Restate the listing below word for word, pictures excluded.

----

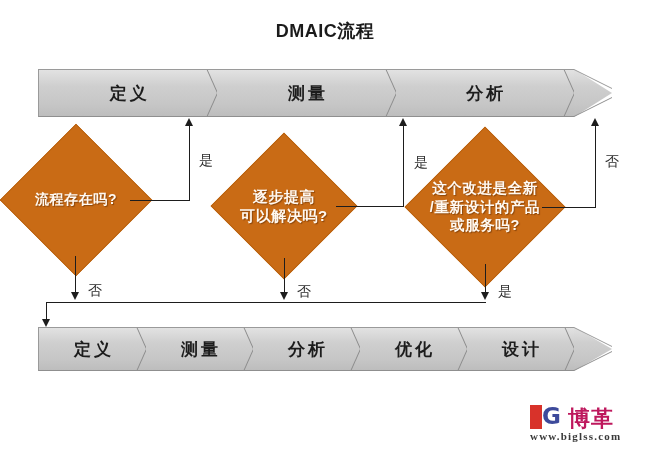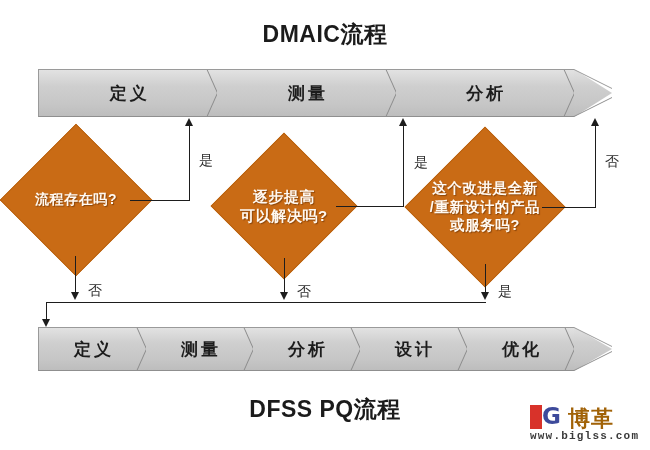"DMAIC流程" .title { font-size: 23px -> 18px }
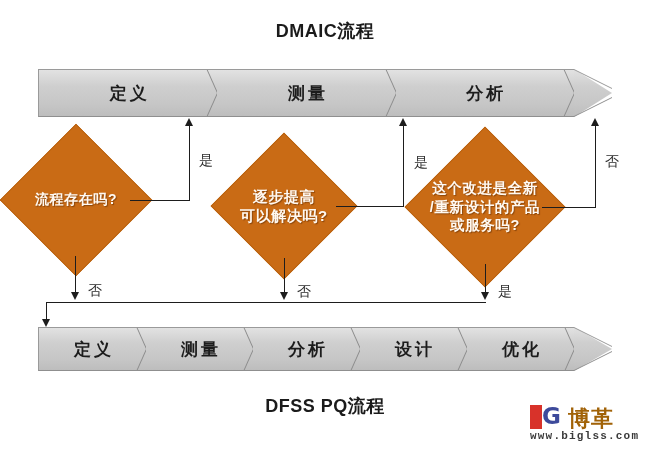"设计" div.chev { order: before "优化" -> after "优化" }
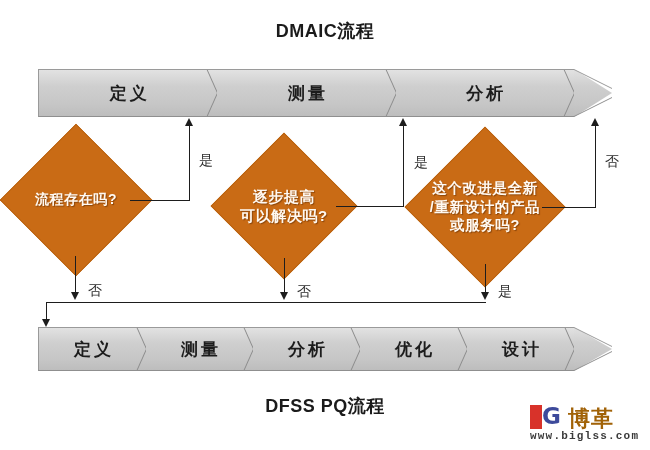"DFSS PQ流程" div.title { html: <div>DFSS PQ流程</div> -> none }
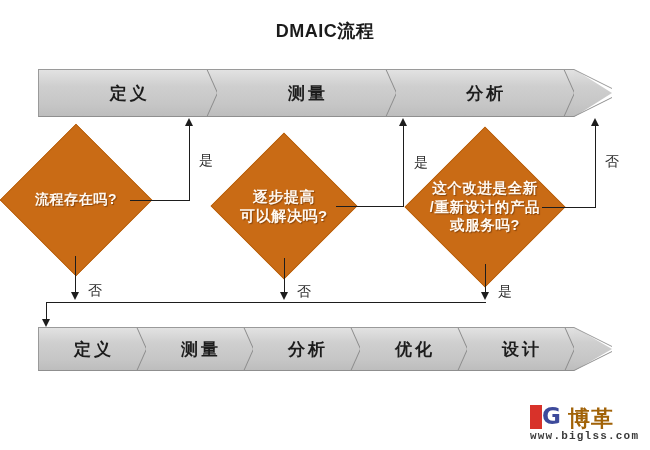"博革" #logo .cn { color: #a16207 -> #be185d }
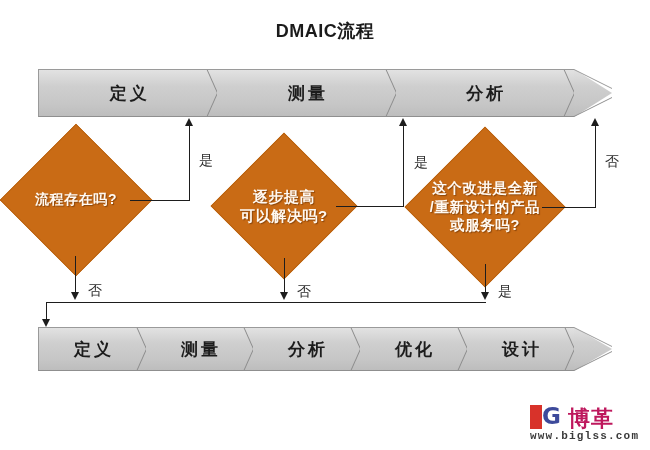"www.biglss.com" #logo .url { font-family: Liberation Mono, monospace -> Liberation Serif, serif }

----

**OUTPUT FOR THIS TASK:**
"DMAIC流程" .title { font-size: 23px -> 18px }
"设计" div.chev { order: before "优化" -> after "优化" }
"DFSS PQ流程" div.title { html: <div>DFSS PQ流程</div> -> none }
"博革" #logo .cn { color: #a16207 -> #be185d }
"www.biglss.com" #logo .url { font-family: Liberation Mono, monospace -> Liberation Serif, serif }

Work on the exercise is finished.